Capsule 03 presents new works by British-Ghanaian artist Lynette Yiadom-Boakye (b. 1977, London). Her paintings were first exhibited in 2006 at the Bienal Internacional de Arte Contemporaneo in Seville; numerous solo and group exhibitions followed, including appearances at the 55th Biennale di Venezia in 2013, the 2015 Sharjah Biennial and at London's Serpentine Gallery, also in 2015. Yiadom-Boakye was awarded the Pinchuk Foundation Future Generation Prize in 2012 and was nominated for the Turner Prize in 2013.

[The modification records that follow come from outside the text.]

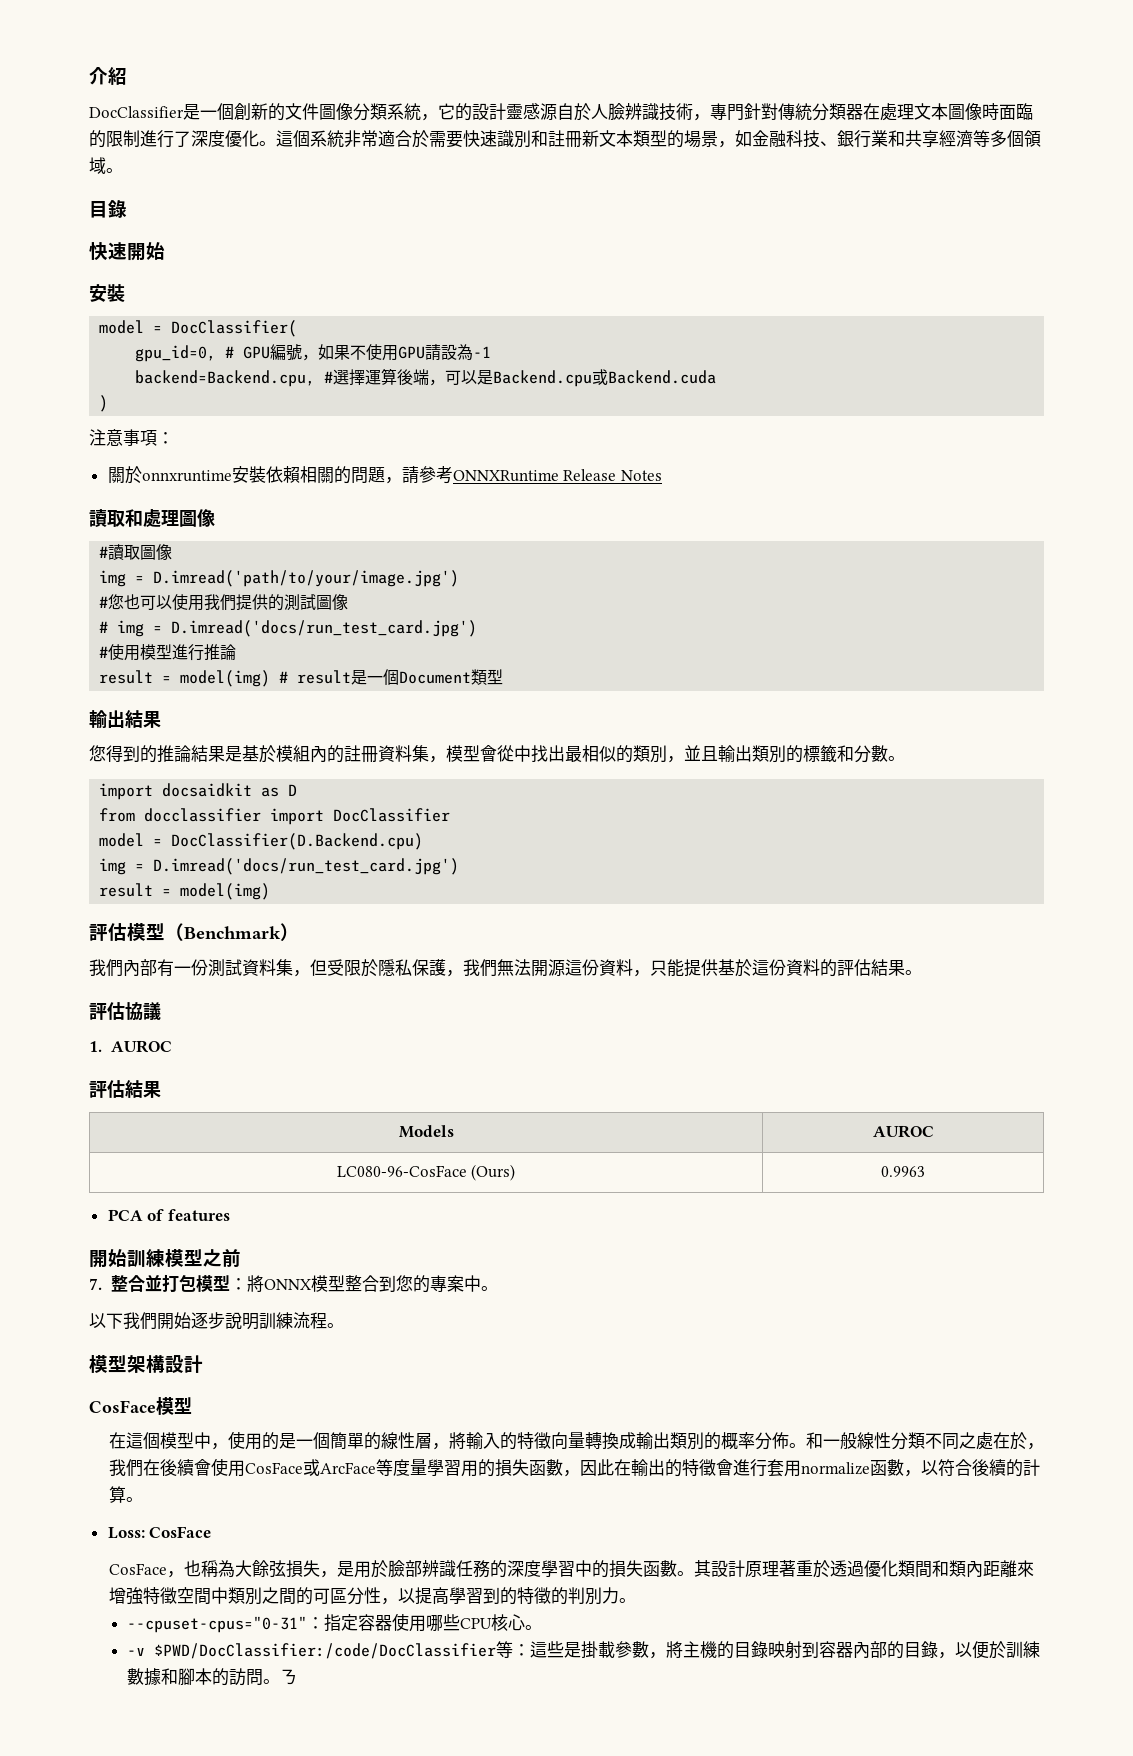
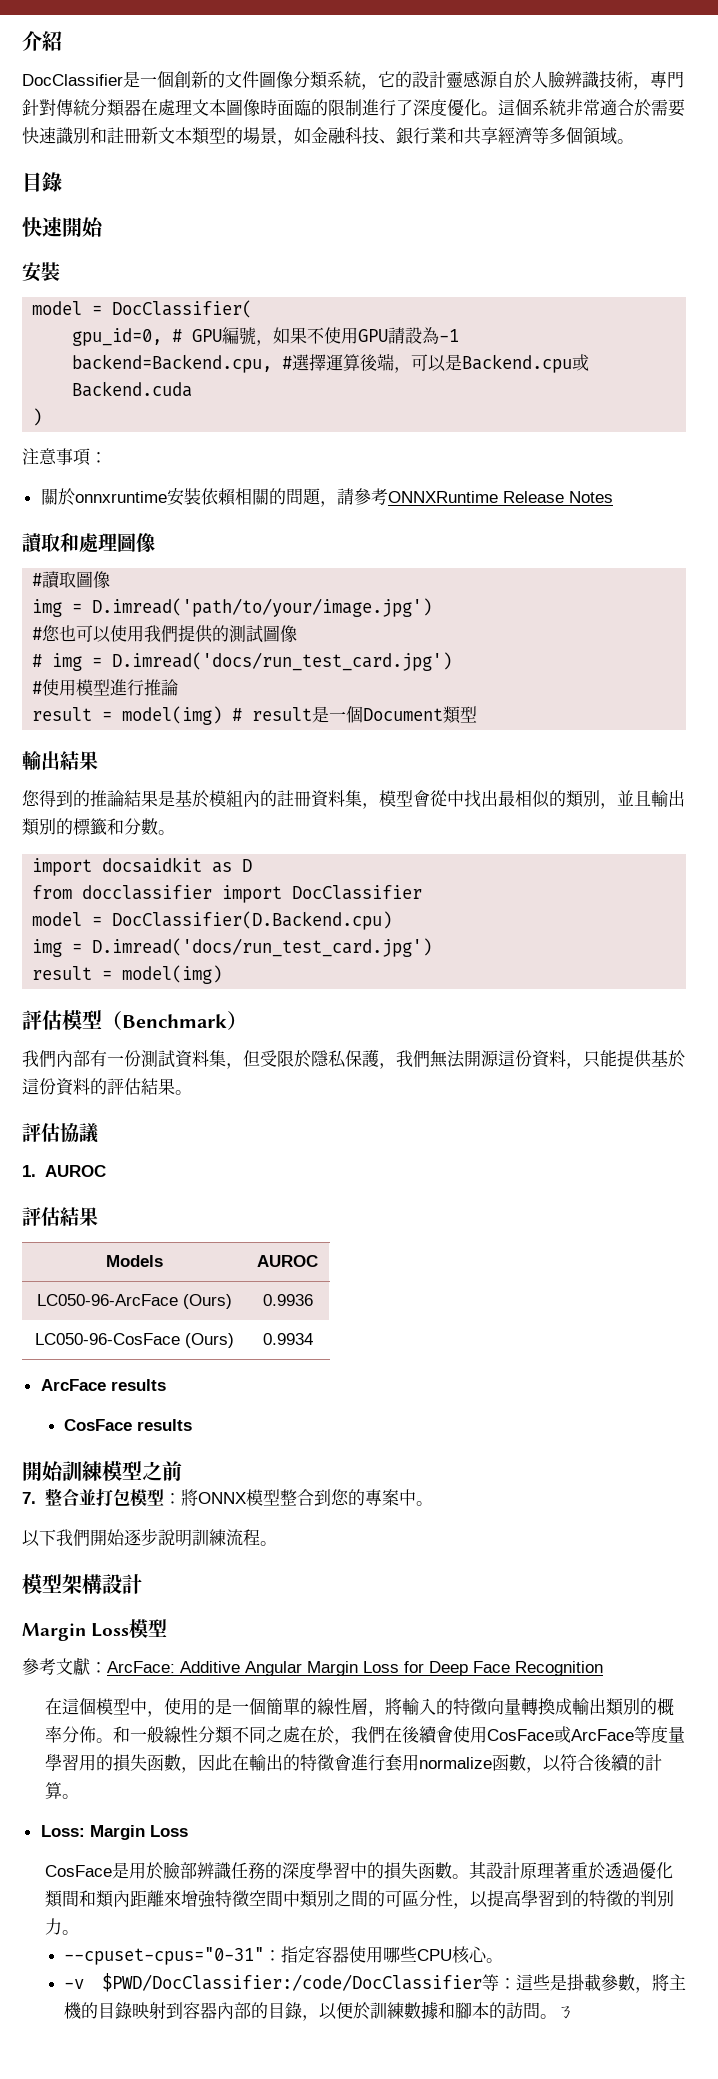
- LC080-96-CosFace (Ours) | 0.9963
- PCA of features
+ LC050-96-ArcFace (Ours) | 0.9936
+ LC050-96-CosFace (Ours) | 0.9934
+ ArcFace results
+ CosFace results
- CosFace模型
+ Margin Loss模型
+ 參考文獻：ArcFace: Additive Angular Margin Loss for Deep Face Recognition
- Loss: CosFace
- CosFace，也稱為大餘弦損失，是用於臉部辨識任務的深度學習中的損失函數。
+ Loss: Margin Loss
+ CosFace是用於臉部辨識任務的深度學習中的損失函數。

Yiadom-Boakye's paintings move within the European tradition of figurative painting and illustrate its full range of formats: from small, intimate close-ups to large-scale works whose size and impact are reminiscent of history painting. With her expressive representations of the human figure, the artist examines the formal mechanisms of the medium of painting and reveals profound psychological dimensions in her works, which focus on fictional characters that exist beyond our world in a different time and in an unknown location. According to the artist, the figures "do not share our concerns or anxieties. They are somewhere else altogether." Nevertheless, they are in no way foreign or strange but, are rather almost familiar. They are imaginary and constructed out of set pieces of the artist's personal imagery, from her perceptions and stored templates. The spatial contexts in which the characters exist appear to be reduced to a few attributes. The representations thus present no narratives but leave the viewer the space to project his or her own ideas on or into the images.
Yiadom-Boakye's figures evolve in the painting process and are developed from the paint itself. Her paintings' palette is often dark and exhibits a certain preference for earthy tones, from whose subdued lighting strong color accents emerge. Her protagonists are exclusively black, and thereby challenge the accepted norm of Western European figurative painting. "People ask me, 'Why do you not paint all the figures green?" 'Because I want them to look real; this is not a Benetton advert.' Of course, it's political. Everything is political."